Einem erfolgsverwöhnten Werbetexter Mitte 30 wird von seinem Chef ein Stellvertreter zur Seite gestellt. Ein Schlag ins Gesicht für den smarten Marcus Wennmann - sein Leben gerät außer Kontrolle. Der auf Diktiergerät gesprochene Monolog ist Lebensbeichte, Abrechnung und Hilferuf zugleich. In nur 50 atemlosen Minuten wird aus dem Konsumbejubler ohne tieferen Lebenssinn ein beklagenswerter Verlierer - in dem Hörstück "helden: tot" von Stefan Sprang.
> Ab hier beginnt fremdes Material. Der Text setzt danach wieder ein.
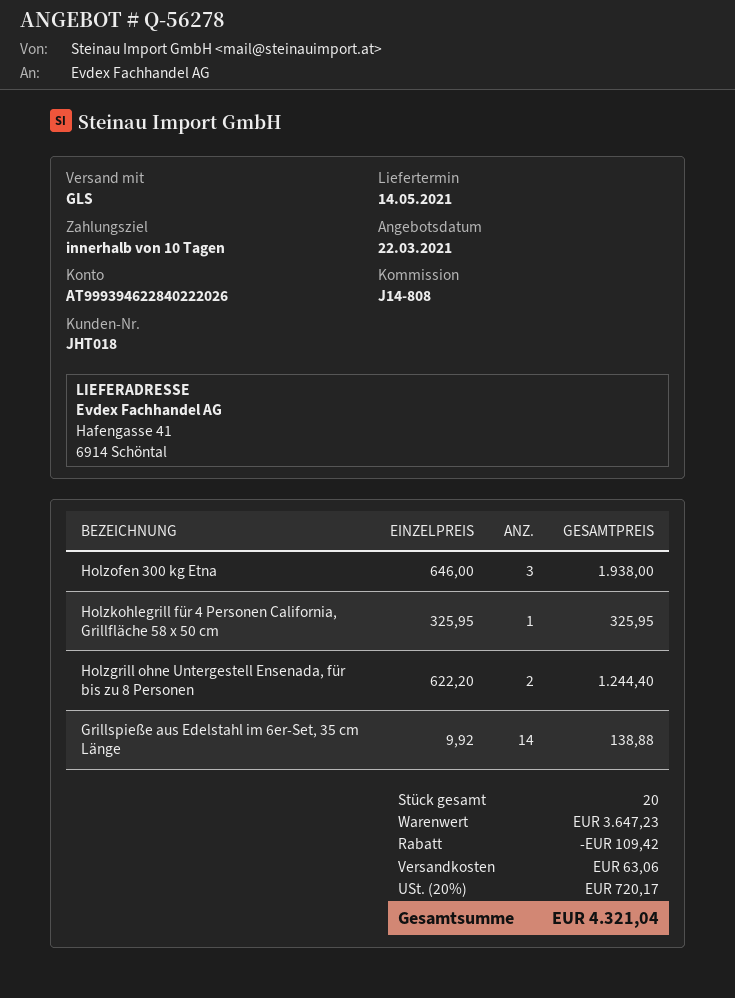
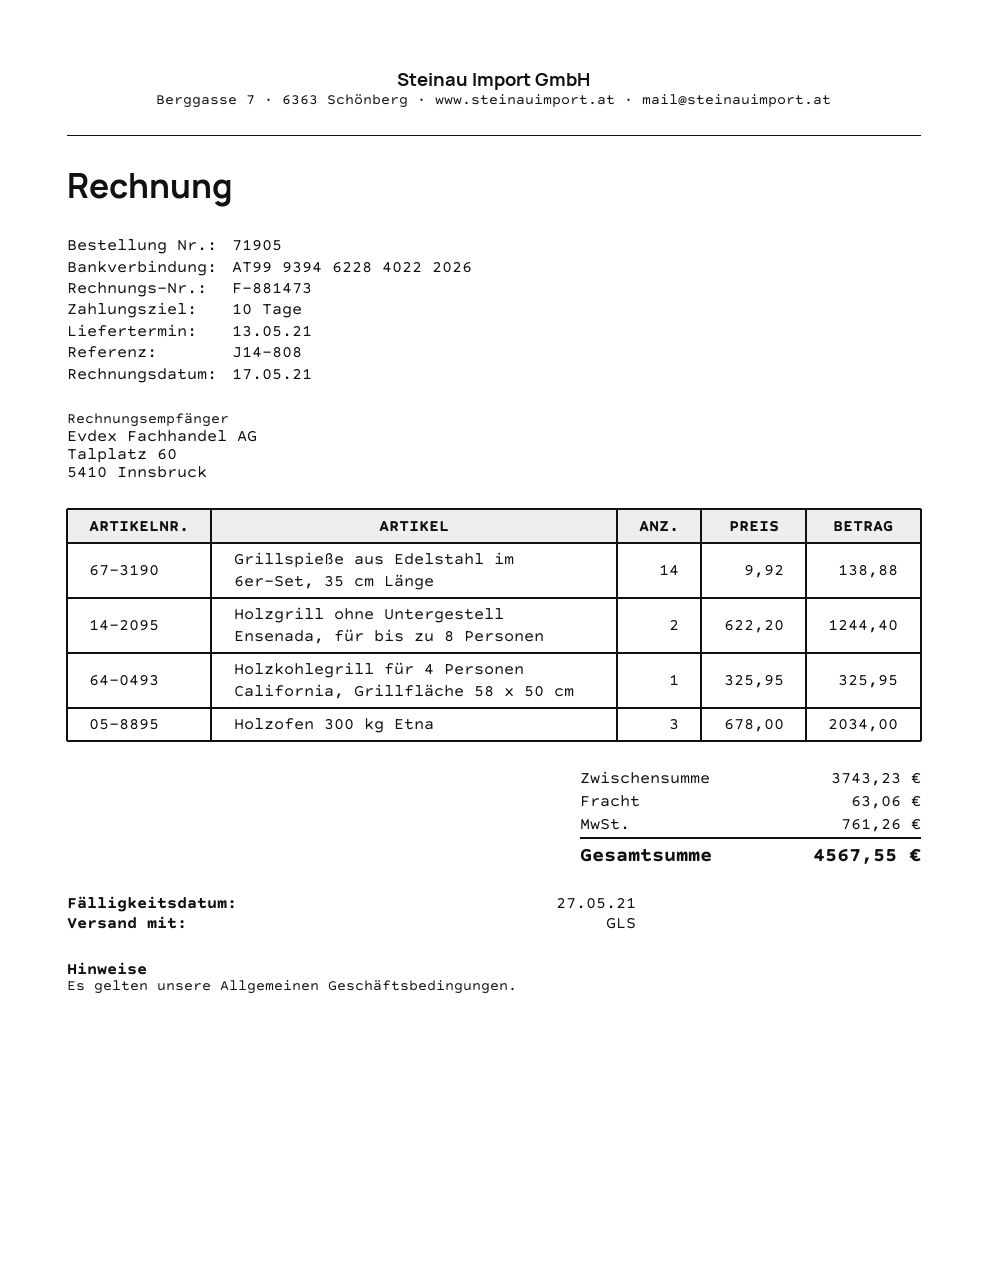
delivery date: 2021-05-14 -> 2021-05-13
Holzofen 300 kg Etna: 3 x 646.00 = 1938.00 -> 3 x 678.00 = 2034.00
subtotal: 3647.23 -> 3743.23
discount: 109.42 -> none
tax: 720.17 -> 761.26
total: 4321.04 -> 4567.55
Von Florian Felix Weyh | 21.02.2008
    "Liebe", ein Wertversprechen, Substantiv, starkes Gefühl der Zuneigung, zum Beispiel so einzusetzen: "Mit Liebe gebaut - mit Freude gefahren". Oder so, in einem klassischen Wenn-Satz ... "Wenn die Liebe plötzlich da ist, braucht sie ein Heim. Deshalb vorsorgen."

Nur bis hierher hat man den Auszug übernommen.